Arrivé il y a neuf ans, Aurélien Véquaud s’est d’abord approprié la cuisine avant de prendre la direction de l’ensemble de la maison en 2019. Formé auprès de grandes figures et nourri par ses racines vendéennes, il compose aujourd’hui une partition où la Méditerranée dialogue avec ses souvenirs d’enfance en Vendée. Un préfou revisité, des évocations de tourteau ou de crevettes : autant de touches personnelles qui s’insèrent dans une cuisine élégante, précise, toujours lisible.

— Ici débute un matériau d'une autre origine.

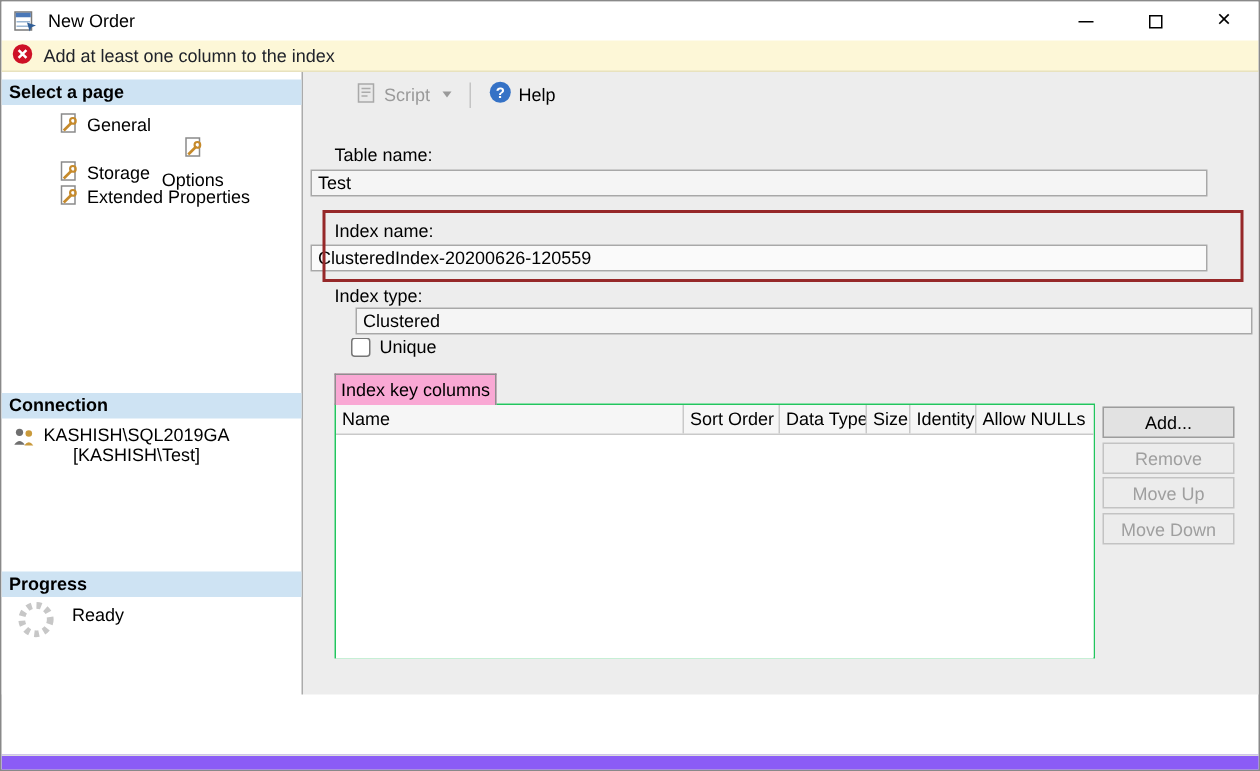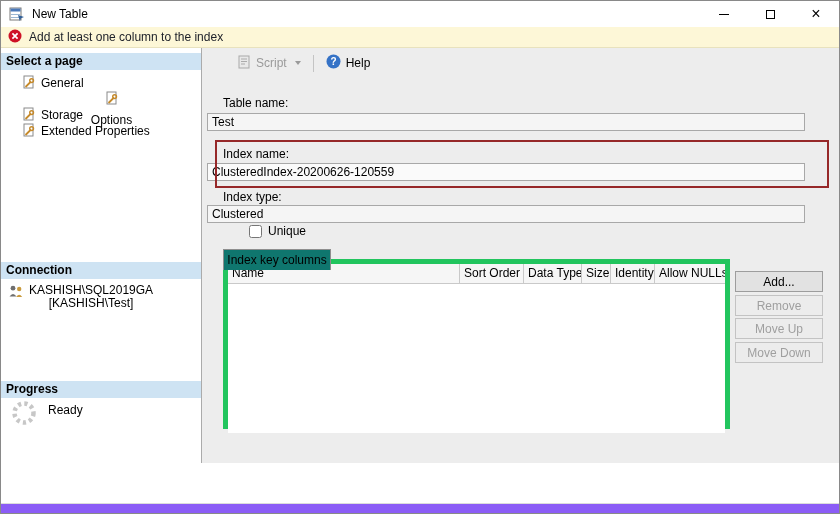--- a/index.html
+++ b/index.html
@@ -19,49 +19,49 @@
   
   .errorbar { position:absolute; left:0; top:26px; width:100%; height:21px; background:#FDF7D7; border-bottom:1px solid #E8E2BE; display:flex; align-items:center; gap:7px; padding-left:7px; }
   .error-text { color:#20232B; }
 
   
   .sidebar { position:absolute; left:0; top:47px; width:201px; height:415px; background:#ffffff; border-right:1px solid #ABABAB; }
   .section-header { position:absolute; left:0; width:200px; height:17px; background:#CEE3F3; font-weight:bold; padding-left:5px; line-height:17px; }
   #hdr-select { top:5px; }
   #hdr-connection { top:214px; }
   #hdr-progress { top:333px; }
-  .tree-item { position:absolute; left:0; width:200px; height:16px; display:flex; align-items:center; gap:5px; padding-left:21px; cursor:default; }
+  .tree-item { position:absolute; left:17px; width:200px; height:16px; display:flex; align-items:center; gap:5px; padding-left:21px; cursor:default; }
   #ti-general { top:27px; } #ti-options { top:43px;flex-direction:column; } #ti-storage { top:59px; } #ti-extended { top:75px; }
   .conn-block { position:absolute; left:7px; top:236px; display:flex; gap:5px; align-items:flex-start; }
   .conn-lines div { line-height:13px;text-align:center; }
   .conn-link { position:absolute; left:7px; top:308px; color:#0B4FD7; text-decoration:underline; cursor:pointer; }
   .ready-row { position:absolute; left:9px; top:351px; display:flex; gap:10px; }
   .ready-text { margin-top:4px; }
 
   
   .main { position:absolute; left:201px; top:47px; width:639px; height:415px; background:#EDEDED; }
   .toolbar { position:absolute; left:0; top:2px; width:100%; height:26px; display:flex; align-items:center; padding-left:30px; }
   .script-btn { display:flex; align-items:center; gap:5px; color:#9A9A9A; padding:2px 5px; }
   .dd-arrow { width:0; height:0; border-left:3px solid transparent; border-right:3px solid transparent; border-top:4px solid #9A9A9A; margin-left:3px; }
   .tb-sep { width:1px; height:17px; background:#C4C4C4; margin:0 7px; }
   .help-btn { display:flex; align-items:center; gap:5px; padding:2px 5px; }
 
   .form-label { position:absolute; left:21px; }
   #lbl-table { top:48px; } #lbl-indexname { top:99px; } #lbl-indextype { top:142px; }
   .field { position:absolute; left:5px; width:598px; height:18px; border:1px solid #A8A8A8; background:#F5F5F5; font-size:12px; padding:0 4px; color:#000; }
   #fld-table { top:65px; }
   #fld-indexname { top:115px; background:#FAFAFA; }
-  #fld-indextype { top:157px; }
+  #fld-indextype { top:157px;margin-left:30px; }
   .red-rect { position:absolute; left:13px; top:92px; width:614px; height:48px; border:2px solid #962829; z-index:5; pointer-events:none; }
 
-  .unique-row { position:absolute; left:47px; top:176px; display:flex; align-items:center; gap:6px; }
+  .unique-row { position:absolute; left:32px; top:176px; display:flex; align-items:center; gap:6px; }
   .unique-row input { width:13px; height:13px; }
 
-  .tab { position:absolute; left:21px; top:201px; width:108px; height:21px; background:#0f766e; border:1px solid #8E8E8E; border-bottom:none; z-index:2; text-align:center; line-height:20px; }
-  .grid { position:absolute; left:21px; top:211px; width:507px; height:170px; background:#ffffff; border:5px solid #22c55e; }
+  .tab { position:absolute; left:21px; top:201px; width:108px; height:21px; background:#f9a8d4; border:1px solid #8E8E8E; border-bottom:none; z-index:2; text-align:center; line-height:20px; }
+  .grid { position:absolute; left:21px; top:221px; width:507px; height:170px; background:#ffffff; border:1px solid #22c55e; }
   .grid-header { display:flex; height:20px; background:#F6F6F6; border-bottom:1px solid #C9C9C9; }
   .gh-cell { border-right:1px solid #C9C9C9; padding:2px 4px; white-space:nowrap; overflow:hidden; }
   .gh-cell:nth-child(1){ width:232px; } .gh-cell:nth-child(2){ width:64px; }
   .gh-cell:nth-child(3){ width:58px; } .gh-cell:nth-child(4){ width:29px; }
   .gh-cell:nth-child(5){ width:44px; } .gh-cell:nth-child(6){ flex:1; border-right:none; }
   .grid-body { height:149px; background:#fff; }
 
   .side-btn { position:absolute; left:533px; width:88px; height:21px; font-size:12px; text-align:center;
               background:#E2E2E2; border:1px solid #9D9D9D; cursor:default; }
   .side-btn.disabled { background:#ECECEC; border:1px solid #C3C3C3; color:#9F9F9F; }
@@ -82,21 +82,21 @@
   <div class="titlebar">
     <span class="title-icon">
       <svg width="16" height="16" viewBox="0 0 16 16">
         <rect x="1" y="2" width="11" height="12" fill="#ffffff" stroke="#7A7A7A"></rect>
         <rect x="1.5" y="2.5" width="10" height="3" fill="#4A78B8"></rect>
         <line x1="2" y1="8.5" x2="11" y2="8.5" stroke="#9BB7D4"></line>
         <line x1="2" y1="11.5" x2="11" y2="11.5" stroke="#9BB7D4"></line>
         <path d="M9 9 L15 11 L12 12.2 L10.8 15 Z" fill="#2F5E97"></path>
       </svg>
     </span>
-    <span class="title-text">New Table</span>
+    <span class="title-text">New Order</span>
     <div class="win-controls">
       <div class="win-btn">
           <div class="min-glyph"></div>
         </div>
       <div class="win-btn">
           <div class="max-glyph"></div>
         </div>
       <div class="win-btn">
           <span class="close-glyph">×</span>
         </div>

Mais c’est dans le détail des assiettes que cette écriture prend toute sa dimension. L’asperge à la ventrèche de thon annonce le printemps avec justesse, jouant sur la fraîcheur végétale et la profondeur iodée. La langoustine, délicate, se pare d’une sauce subtilement teintée d’agrumes, apportant relief et tension. Même le fromage devient terrain d’expression : la brousse du Rove, travaillée avec l’olive, affirme un ancrage local tout en finesse.
À La Passagère, l’assiette raconte autant le territoire que l’histoire du lieu. Le sorbet à l’agastache accompagné d’un bonbon à l’absinthe devient ainsi un clin d’œil à Fitzgerald, une manière poétique d’ancrer le repas dans une mémoire plus vaste. « On se sert de l’identité et de l’histoire du lieu », explique le chef. Rien n’est plaqué : tout s’imprègne naturellement de ce que l’hôtel suggère. La cuisine se construit dans l’instant, au plus près du produit, avec cette exigence du “juste moment” qui donne aux plats leur vibration.
Face à lui, Johann Klieber orchestre la partition sucrée avec la même sensibilité. Formé entre tradition artisanale et expériences en haute gastronomie, il développe un univers où chaque dessert prolonge le récit. « L’inspiration est partout », glisse-t-il. Elle s’exprime dans un dessert aux agrumes, relevé de fleur d’oranger et d’un gin floral vaporisé à la minute, ou encore dans une composition plus profonde autour d’un mucilage de chocolat, de l’immortelle et d’un vinaigre balsamique, jouant sur des notes à la fois solaires et enveloppantes.